> [Exercise requirements]
Read through the lines below for the string "Setting" and copy each one that has it.

(Edit difference data)
_ _ _ _ _ _ _
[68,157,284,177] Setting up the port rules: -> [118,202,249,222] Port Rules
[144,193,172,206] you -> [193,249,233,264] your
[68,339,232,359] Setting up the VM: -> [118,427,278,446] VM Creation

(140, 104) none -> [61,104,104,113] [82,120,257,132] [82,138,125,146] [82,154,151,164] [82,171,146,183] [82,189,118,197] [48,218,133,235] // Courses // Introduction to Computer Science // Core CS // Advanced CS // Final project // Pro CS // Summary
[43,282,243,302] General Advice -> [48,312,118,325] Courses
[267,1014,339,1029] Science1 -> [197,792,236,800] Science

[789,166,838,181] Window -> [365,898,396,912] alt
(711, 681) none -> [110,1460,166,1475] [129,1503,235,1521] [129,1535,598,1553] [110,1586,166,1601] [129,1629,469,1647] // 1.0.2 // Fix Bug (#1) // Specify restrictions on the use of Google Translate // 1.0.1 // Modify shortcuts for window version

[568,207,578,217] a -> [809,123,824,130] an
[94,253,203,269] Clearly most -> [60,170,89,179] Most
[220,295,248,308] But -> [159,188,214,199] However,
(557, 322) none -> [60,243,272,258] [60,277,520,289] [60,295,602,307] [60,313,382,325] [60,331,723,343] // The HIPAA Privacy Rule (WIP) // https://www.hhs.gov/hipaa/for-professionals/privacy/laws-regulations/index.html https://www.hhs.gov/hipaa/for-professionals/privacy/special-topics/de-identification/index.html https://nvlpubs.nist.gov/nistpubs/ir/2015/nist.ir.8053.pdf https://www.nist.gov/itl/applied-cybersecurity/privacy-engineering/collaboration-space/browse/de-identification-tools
_ _ _ _ _ _ _
> [Written reply]
[68,157,284,177] Setting up the port rules: -> [118,202,249,222] Port Rules
[68,339,232,359] Setting up the VM: -> [118,427,278,446] VM Creation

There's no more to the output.